* **DATA SUPPLIED**:
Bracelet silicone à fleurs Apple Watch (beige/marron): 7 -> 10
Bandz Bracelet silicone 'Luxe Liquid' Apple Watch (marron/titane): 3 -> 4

* * *

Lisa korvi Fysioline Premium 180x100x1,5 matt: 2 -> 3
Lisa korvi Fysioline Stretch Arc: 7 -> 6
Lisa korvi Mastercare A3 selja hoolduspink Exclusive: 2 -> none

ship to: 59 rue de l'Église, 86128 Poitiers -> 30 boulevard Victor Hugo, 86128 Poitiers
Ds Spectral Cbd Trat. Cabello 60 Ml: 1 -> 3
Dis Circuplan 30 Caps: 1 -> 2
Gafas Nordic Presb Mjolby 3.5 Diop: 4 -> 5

--

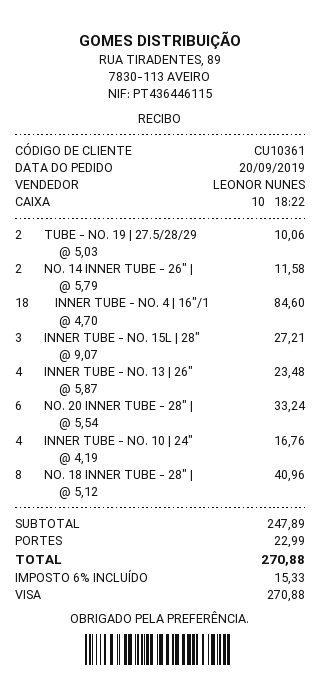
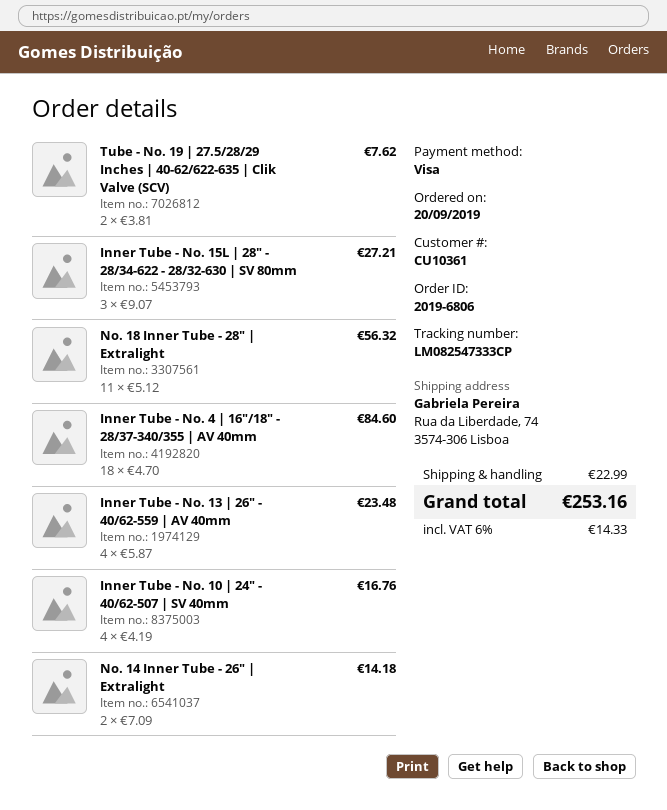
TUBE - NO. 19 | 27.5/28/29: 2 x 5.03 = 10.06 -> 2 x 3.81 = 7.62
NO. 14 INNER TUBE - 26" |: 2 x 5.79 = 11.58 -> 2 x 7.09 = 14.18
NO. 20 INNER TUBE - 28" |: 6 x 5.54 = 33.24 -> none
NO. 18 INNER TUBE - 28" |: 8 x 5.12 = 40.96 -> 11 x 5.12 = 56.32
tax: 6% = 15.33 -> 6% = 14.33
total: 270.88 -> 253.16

* **YOUR GOAL**:
Copy from the entries above each line in which the string "Lisa" can be found.

* **SOLUTION**:
Lisa korvi Fysioline Premium 180x100x1,5 matt: 2 -> 3
Lisa korvi Fysioline Stretch Arc: 7 -> 6
Lisa korvi Mastercare A3 selja hoolduspink Exclusive: 2 -> none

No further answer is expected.